Entertainment & Arts

The Sound and the Fury: musical order out of chaos

Dmitri Dmitrievich Shostakovich
Image caption Shostakovich was a critical darling before Stalin walked out of Lady Macbeth of Mtsensk

Russian composer Dmitri Shostakovich's Fifth Symphony and Quartet For The End Of Time by the French-born Olivier Messiaen are widely regarded as two of the greatest works of 20th century classical music.

In form they are very different beasts - Shostakovich's piece being a rousing orchestral powerhouse; and Messiaen's a delicate, fluttering chamber quartet with an often mournful air.

Yet they have a shared history, for both were composed against a background of life-threatening terror and stand as powerful reminders of the effect that the Second World War and the rise of totalitarianism had on the history of 20th Century music.

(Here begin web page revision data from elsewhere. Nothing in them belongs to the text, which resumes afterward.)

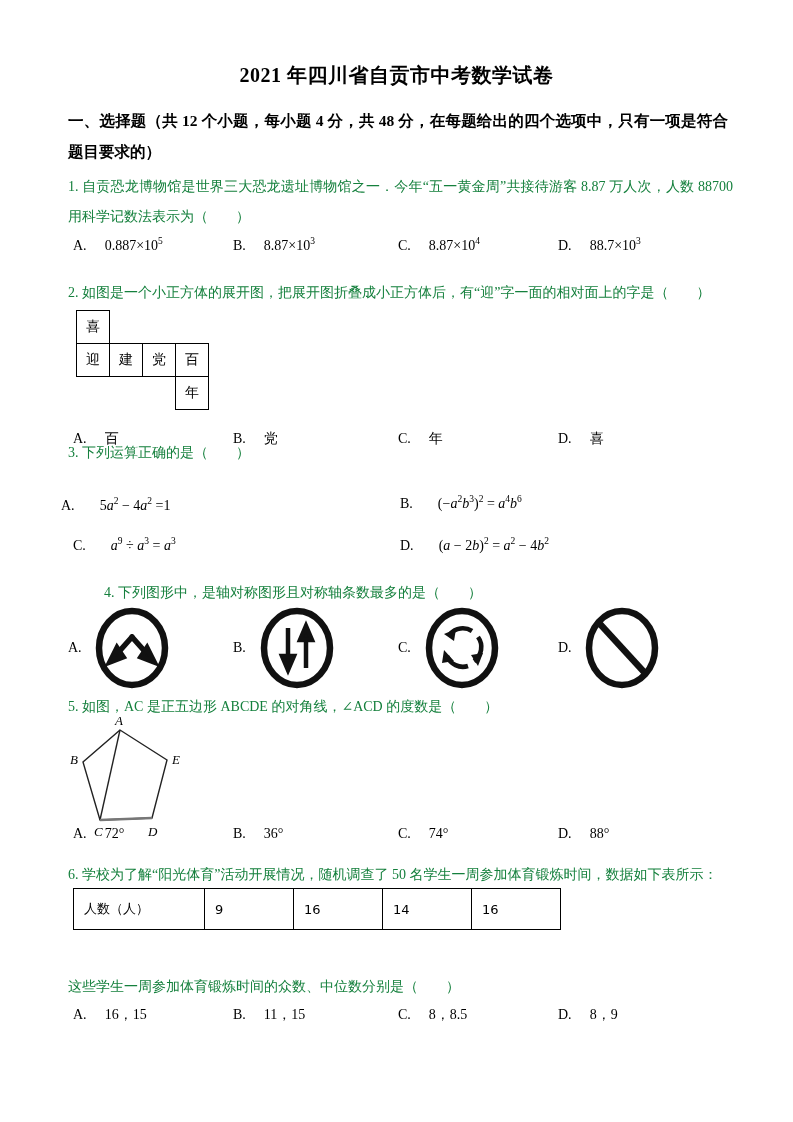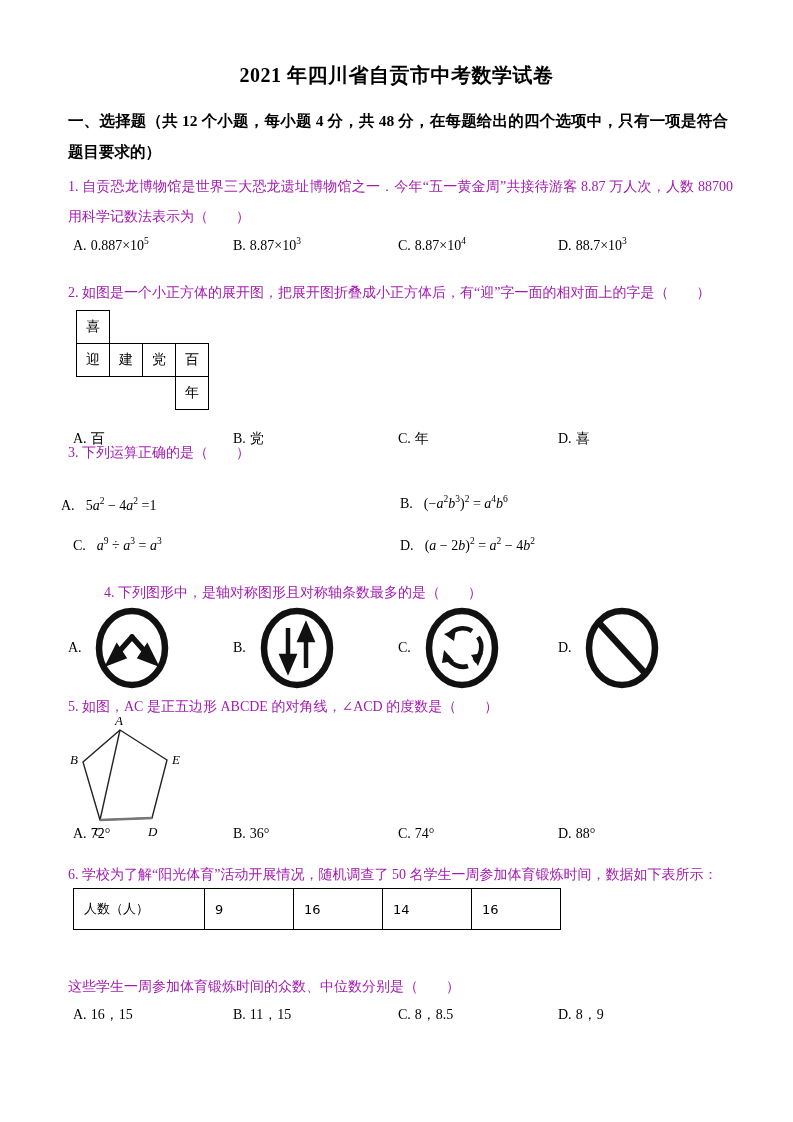--- a/index.html
+++ b/index.html
@@ -50,7 +50,7 @@
     font-size: 14px;
     line-height: 30px;
     text-align: justify;
-    color: #a21caf;
+    color: #15803d;
   }
 
   

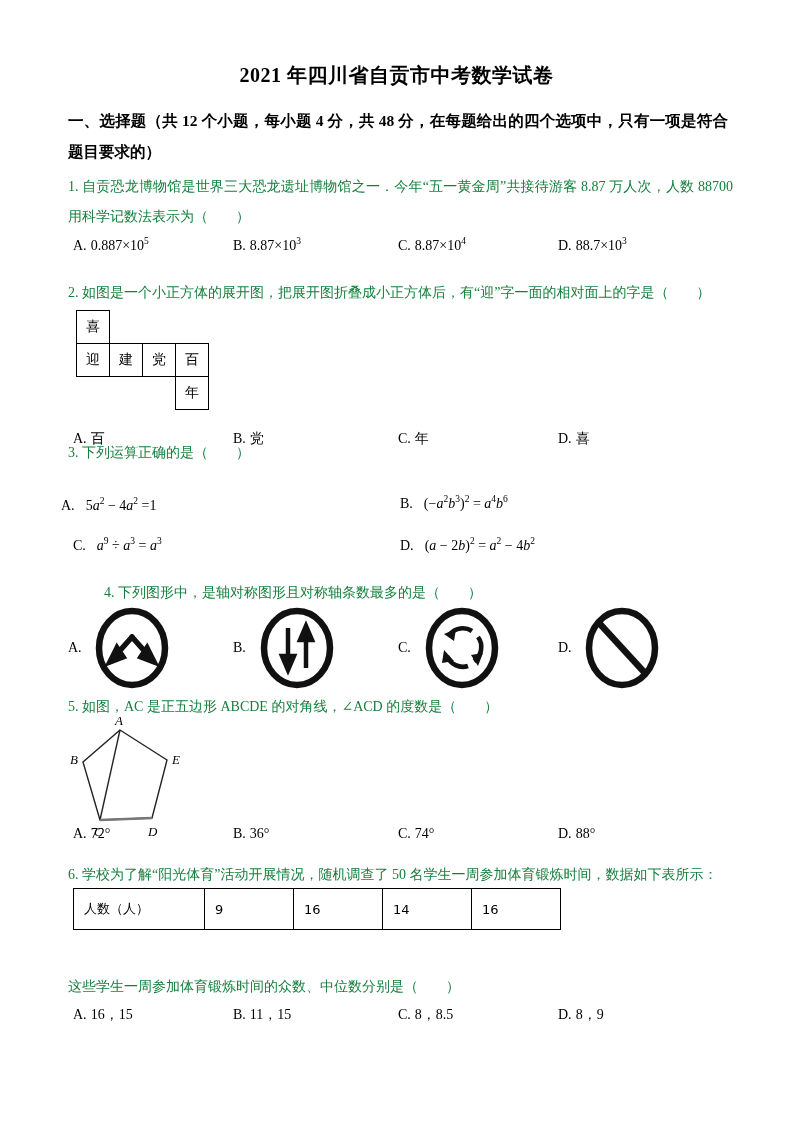--- a/index.html
+++ b/index.html
@@ -67,7 +67,7 @@
     font-size: 14px;
   }
   .opt .lab { font-style: normal; }
-  .opt .val { margin-left: 4px; }
+  .opt .val { margin-left: 18px; }
   .o1 { left: 5px; }
   .o2 { left: 165px; }
   .o3 { left: 330px; }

For the first two decades of the century, modernist composers such as Arnold Schoenberg and Anton Webern had torn up the centuries-old musical conventions of melody, harmony, and rhythm.

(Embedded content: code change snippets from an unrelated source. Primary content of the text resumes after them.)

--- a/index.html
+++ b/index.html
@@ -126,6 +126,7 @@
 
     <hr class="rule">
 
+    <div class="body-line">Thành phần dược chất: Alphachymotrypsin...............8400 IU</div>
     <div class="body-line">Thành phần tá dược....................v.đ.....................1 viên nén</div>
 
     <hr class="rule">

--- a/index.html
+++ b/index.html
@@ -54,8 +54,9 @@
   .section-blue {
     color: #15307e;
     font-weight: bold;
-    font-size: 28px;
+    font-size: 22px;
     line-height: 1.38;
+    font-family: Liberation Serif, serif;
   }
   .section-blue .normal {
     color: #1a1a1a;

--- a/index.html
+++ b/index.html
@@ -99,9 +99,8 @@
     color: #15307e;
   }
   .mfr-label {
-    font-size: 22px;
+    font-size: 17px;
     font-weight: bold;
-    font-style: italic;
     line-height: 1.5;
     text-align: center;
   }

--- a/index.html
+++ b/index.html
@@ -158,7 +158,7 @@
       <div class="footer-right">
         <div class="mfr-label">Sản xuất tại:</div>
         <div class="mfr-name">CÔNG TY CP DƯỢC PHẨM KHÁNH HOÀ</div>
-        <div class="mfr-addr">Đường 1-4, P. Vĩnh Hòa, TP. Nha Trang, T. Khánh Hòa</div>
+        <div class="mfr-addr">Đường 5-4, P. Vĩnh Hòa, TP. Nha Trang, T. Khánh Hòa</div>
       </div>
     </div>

By the 1930s, though, their radical new forms of music were increasingly under threat. In Germany, Adolf Hitler mounted a now legendary exhibition of "Degenerate Music", effectively burying the work of, among others, Jewish composers such as Schoenberg.

In Russia, Joseph Stalin was looking to establish a nationalist Soviet identity through art and music that would effectively be propaganda. While both leaders professed to be music lovers, composers would now be expected to dance to their tune.

As Stalinism took hold, Dmitri Shostakovich was the undisputed star of Soviet classical music and a darling of the avant garde. He had enjoyed great success with his opera Lady Macbeth of Mtsensk - or at least he had, until Stalin went to see a performance of it in January 1936.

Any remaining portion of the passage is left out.